A.ROMY
pictures courtesy of the artist
22 LAMES presents artist Julie Monot’s dive into more allegorical work, navigating between carpet sculptures of mythical women and tarot cards. The sculptures and tarot are a simultaneous genesis of one another, a photograph
of her daughter becomes a tarot card and the tarot card then became a wool sculpture. Julie Monot stays true to her common theme of movement and transformation, her tarot cards are used less to predict the future, but instead as a key to reveal a truth about one-self. This exhibition is a circle that closes on itself as each aspect of the exhibition is linked to another.
Each carpet is made using a mix of wool, cotton, and synthetic latex. Each piece is an exploration of the various roles women were in, or in most cases in Mythology, were forced to take. From Medusa and her hundred origin stories of total oppression and the colonisation of her body not only by the Gods but by the mortal men surrounding her. To harpies and the violent life they were cursed to lead, on one hand seen as beautiful women but then on the other feared and hated because of the power they held in their physical forms. To mermaids and their enchanting calls, again, with their beautiful upper bodies but terrifying power that killed hundreds of sailors. The theme in this is not hard to grasp, the barely visible line between being desired and hated is a conflict women are still forced to undergo to this day.

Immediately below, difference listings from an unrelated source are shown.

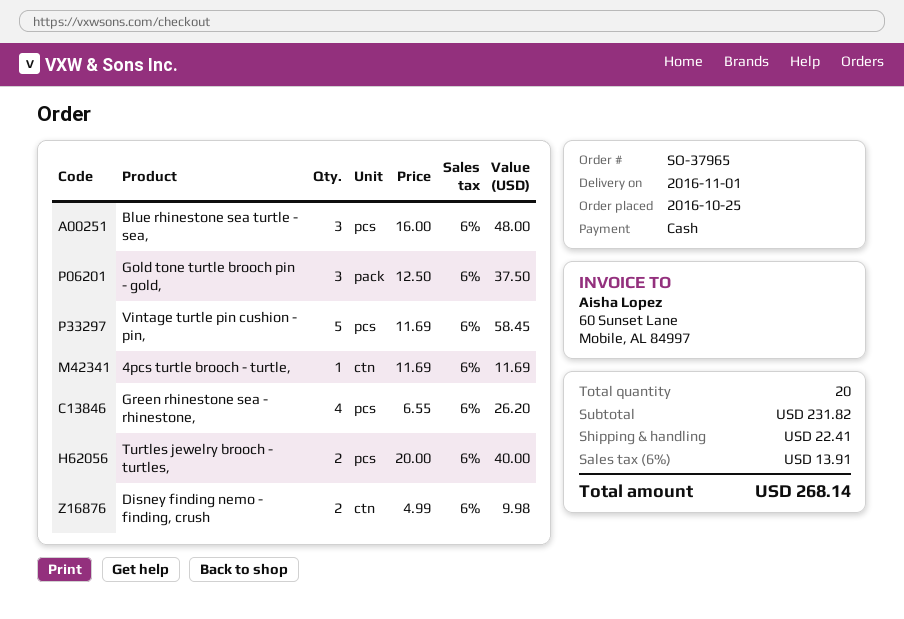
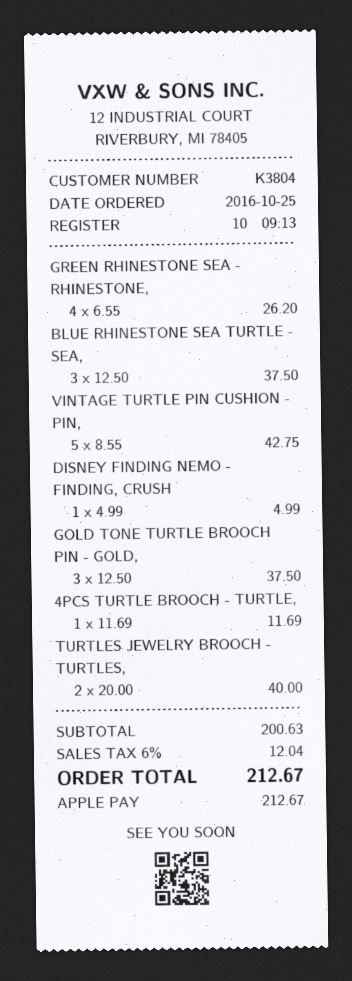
payment method: cash -> Apple Pay
Blue rhinestone sea turtle - sea,: 3 x 16.00 = 48.00 -> 3 x 12.50 = 37.50
Vintage turtle pin cushion - pin,: 5 x 11.69 = 58.45 -> 5 x 8.55 = 42.75
Disney finding nemo - finding, crush: 2 x 4.99 = 9.98 -> 1 x 4.99 = 4.99
subtotal: 231.82 -> 200.63
shipping: 22.41 -> none
tax: 6% = 13.91 -> 6% = 12.04
total: 268.14 -> 212.67

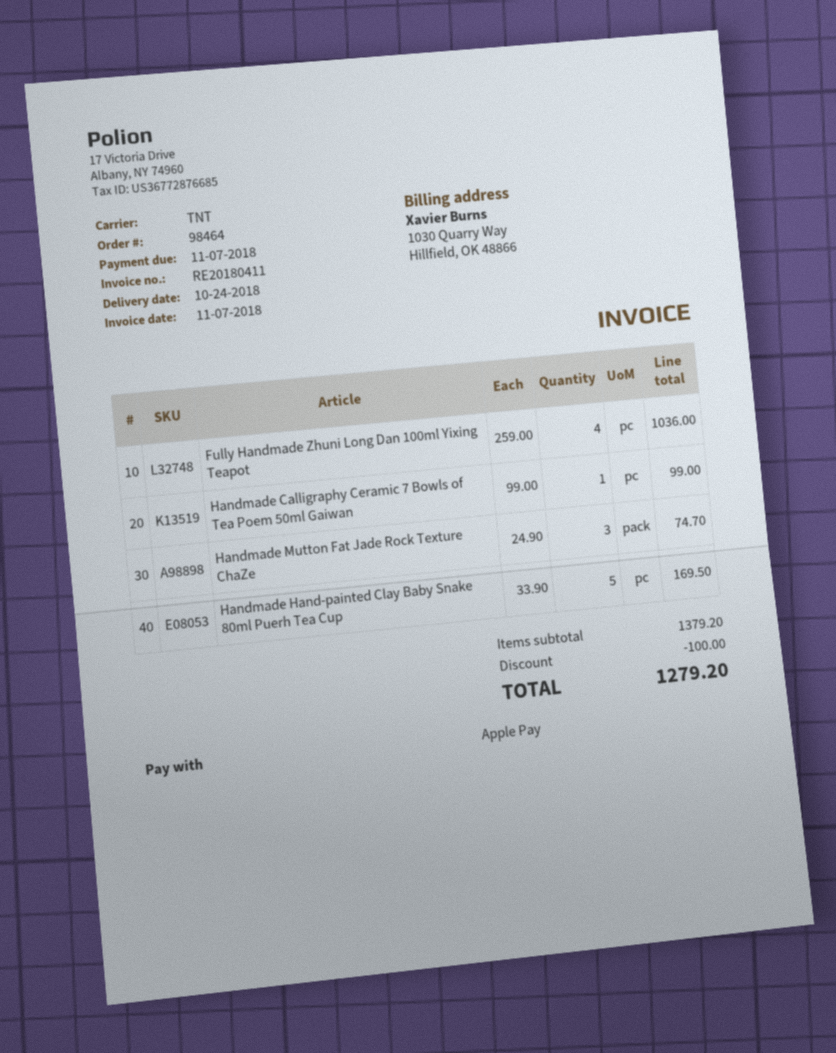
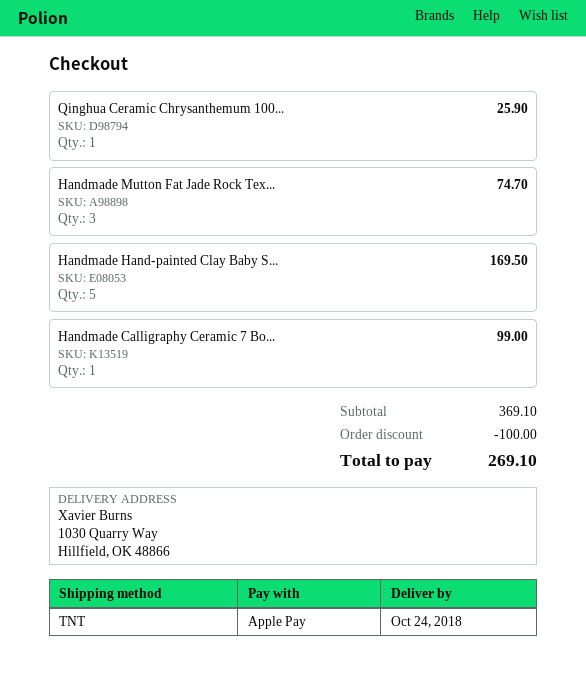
Fully Handmade Zhuni Long Dan 100ml Yixing Teapot: 4 for 1036.00 -> none
Qinghua Ceramic Chrysanthemum 100...: none -> 1 for 25.90
subtotal: 1379.20 -> 369.10
total: 1279.20 -> 269.10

With alma mater from la HEAD and l’ECAL in Visual Arts, Julie Monot is no stranger to working with vastly different mediums in her artistic approach, ranging from medium format photography, to videography, to installations, to performance and sculpture.
Her works have been shown in various Swiss art-spaces such as La Becque in La-Tour-de-Peilz; at Salts in Basel; at the Arsenic in Lausanne; l’ELAC in Renens; and at Le Commun in Geneva. But also outside Switzerland in various spaces in Paris with Artagon; l’espace DOC, Paris; and at the Swiss Institue in Rome.
Previously working with prosthetics and make-up, this
has now become a part in her multi-faceted approach to representation of the corporal body and what is means to exist within in our current age. This thinking is seen clearly in her work as she searches to explore the way the body is used and limited in the artistic approach we know today.